How to use this calculator
Choose which quantity to compute: the probability density f, the lower cumulative probability P (the CDF, area to the left of x), or the upper cumulative probability \(Q = 1 - P\) (area to the right). Enter the numerator degrees of freedom \(\nu_1\), the denominator degrees of freedom \(\nu_2\), and the noncentrality \(\lambda\). Then define a series of x values with an initial value, an increment (step) and a number of repetitions; the tool evaluates the selected function at \(x = \text{initialX} + i \cdot \text{step}\) for \(i = 0..\text{count}-1\) and tabulates the result.
The formula explained
The density is a Poisson-weighted average of central F densities. Each weight is $$w_j = \frac{e^{-\lambda/2}\left(\lambda/2\right)^{j}}{j!},$$ the probability of j events in a Poisson with mean \(\lambda/2\). The j-th term is the central F density with degrees of freedom \((\nu_1 + 2j,\ \nu_2)\), written with the Beta function $$B(a,b) = \frac{\Gamma(a)\Gamma(b)}{\Gamma(a+b)}.$$ The cumulative probability replaces each density by the corresponding central F CDF, which equals the regularized incomplete Beta function \(I_z\!\left(\tfrac{\nu_j}{2}, \tfrac{\nu_2}{2}\right)\) evaluated at $$z = \frac{\nu_j\,x}{\nu_2 + \nu_j\,x}.$$
Worked example
Take \(\nu_1 = 3\), \(\nu_2 = 2\), \(\lambda = 0\) (central case) and find P at \(x = 1\). Then $$z = \frac{3 \cdot 1}{2 + 3 \cdot 1} = 0.6$$ and \(P = I_{0.6}(1.5, 1.0)\). Since \(I_z(a,1) = z^a\), this is $$0.6^{1.5} = 0.464758,$$ so P approximately 0.4648 and Q approximately 0.5352. Adding noncentrality \(\lambda = 1\) shifts mass toward larger x, lowering the lower probability to about \(P = 0.451\).
FAQ
What happens when \(\lambda = 0\)? The result is exactly the central F-distribution: only the \(j = 0\) term carries weight.

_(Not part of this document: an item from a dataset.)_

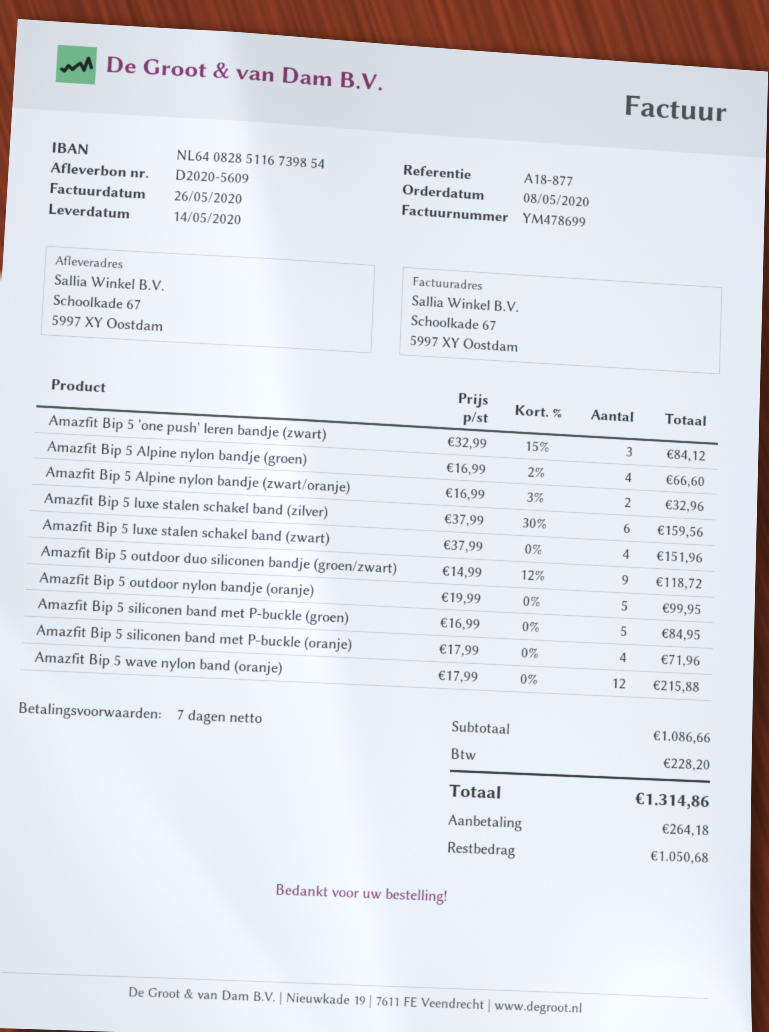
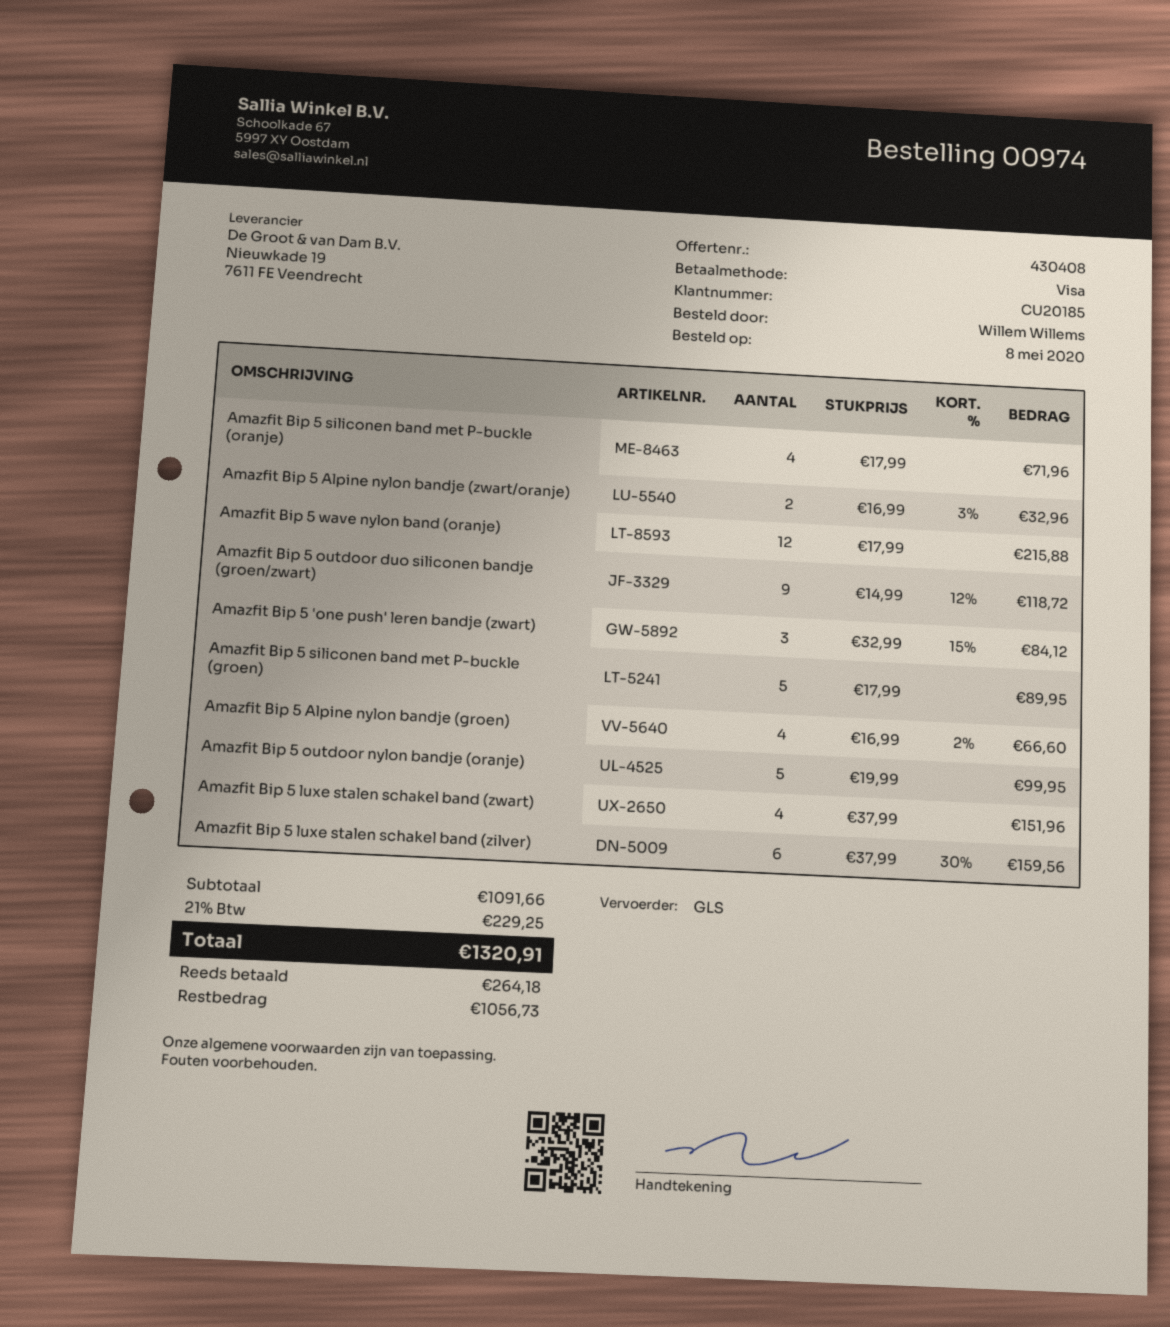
Amazfit Bip 5 siliconen band met P-buckle (groen): 5 x 16.99 = 84.95 -> 5 x 17.99 = 89.95
subtotal: 1086.66 -> 1091.66
tax: 228.20 -> 229.25
total: 1314.86 -> 1320.91
balance: 1050.68 -> 1056.73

Why is the density zero at \(x = 0\)? For \(\nu_1 \geq 2\) the density is 0 at \(x = 0\); for \(\nu_1 < 2\) it diverges to infinity as x approaches 0, so a value at \(x = 0\) is not meaningful there.
How accurate is the series? The Poisson weights are summed until the cumulative mass is essentially 1, and the incomplete Beta function is evaluated by a continued fraction with log-gamma for stability, giving high precision across typical inputs.